Breakpoint: 'The Rise and Fall of Evangelical America: Lasting Faith Needs Deeper Soil'

 By John Stonestreet and Shane Morris:

Published July 25, 2023

Perhaps, given how quickly the evangelical bubble burst, part of the problem was that it was filled with shallow belief.

In the parable of the sower, Jesus illustrated how the seed of God’s Word flourishes or perishes depending on the kind of ground it falls on. Some seeds fell on a path, and birds ate them. Some fell among thorns, which grew up and choked the seedlings. “Other seeds,” said Jesus, “fell on rocky ground, where they did not have much soil, and immediately they sprang up, since they had no depth of soil, but when the sun rose they were scorched. And since they had no root, they withered away.”
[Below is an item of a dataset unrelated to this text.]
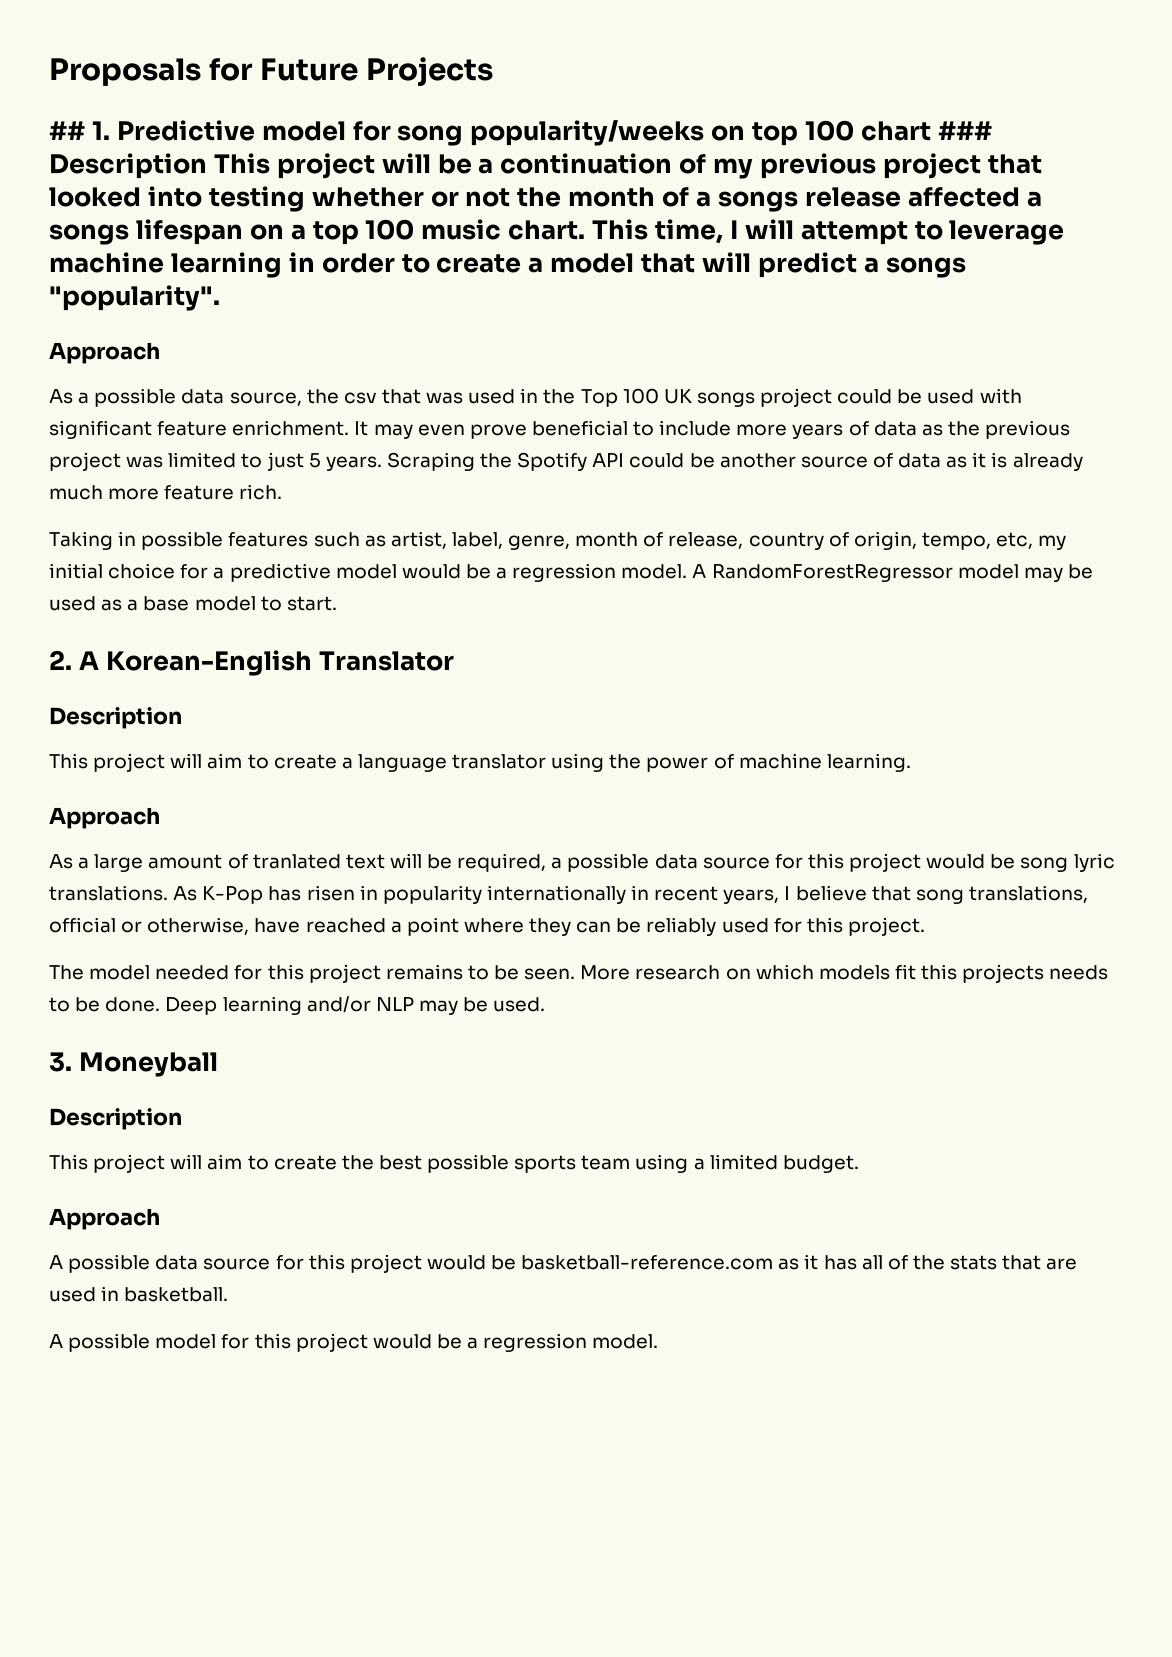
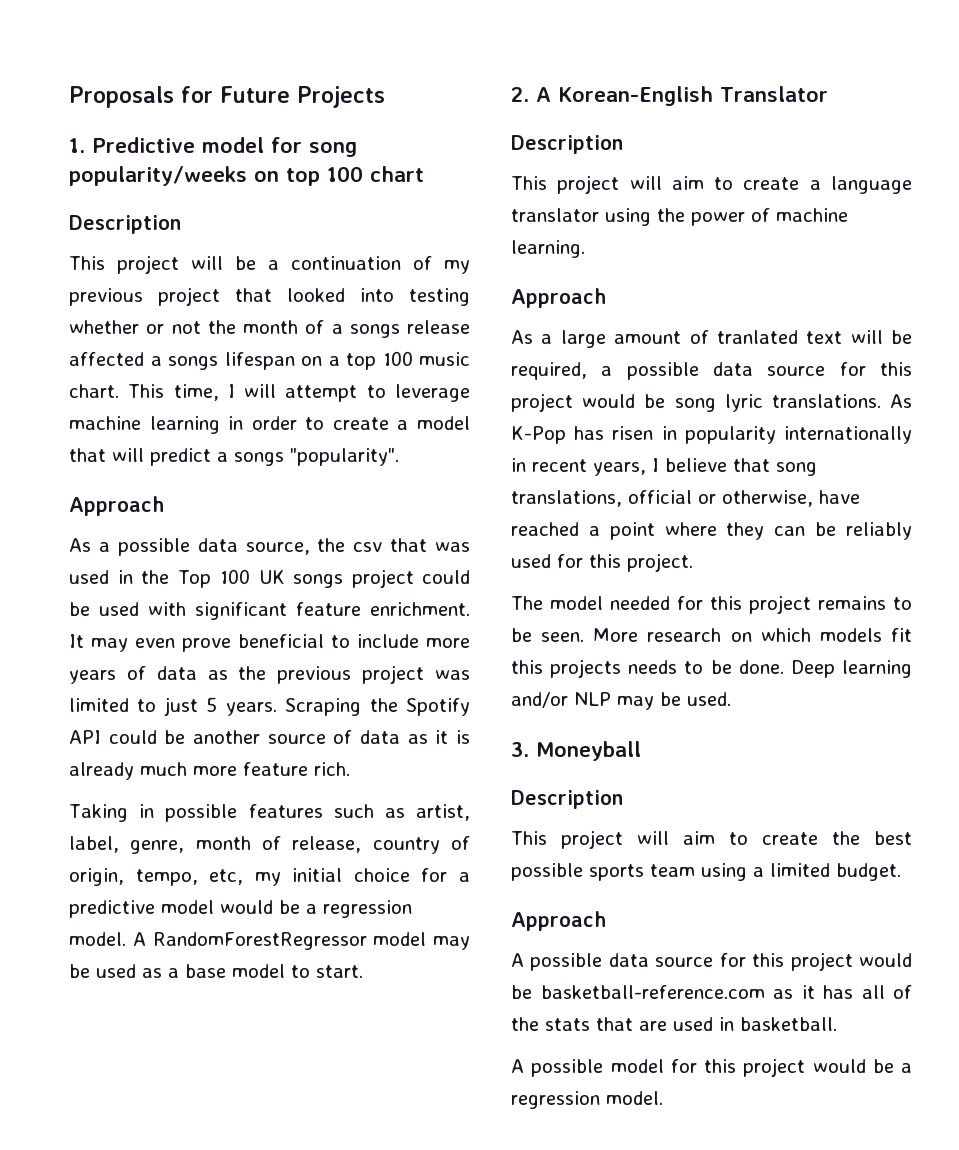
- ## 1. Predictive model for song popularity/weeks on top 100 chart ### Description This project will be a continuation of my previous project that looked into testing whether or not the month of a songs release affected a songs lifespan on a top 100 music chart.
+ 1. Predictive model for song popularity/weeks on top 100 chart
+ Description
+ This project will be a continuation of my previous project that looked into testing whether or not the month of a songs release affected a songs lifespan on a top 100 music chart.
That rocky soil group aptly describes the rapid rise and decline of evangelicals in America in recent decades. Recently, political scientist Ryan Burge, co-author of The Great Dechurching, explained how, between 1983 and 1993, the share of Americans who identified as evangelicals exploded. In fact, at their height in the early ’90s, nearly a third of Americans called themselves evangelical.

This growth overlapped with the sharpest period of decline for mainline Protestants which, between 1975 and 1988, fell from one in three Americans to less than one in five. As Burge points out, this coincide-ence was no coincidence. Evangelical gains resulted partly from “cannibalizing” the mainline denominations. By 2018, however, those gains had withered. Evangelicals returned to their pre-1980s percentage of the population, and by all indications, are still declining today, though more slowly.

Part of the story of what happened is the rise of the “nones,” those who claim no religious affiliation. Between 1991 and today, the percentage of Americans who identify as “nones” skyrocketed from 6% to 29%. Burge calls this “the most significant shift in American society over the last thirty years.”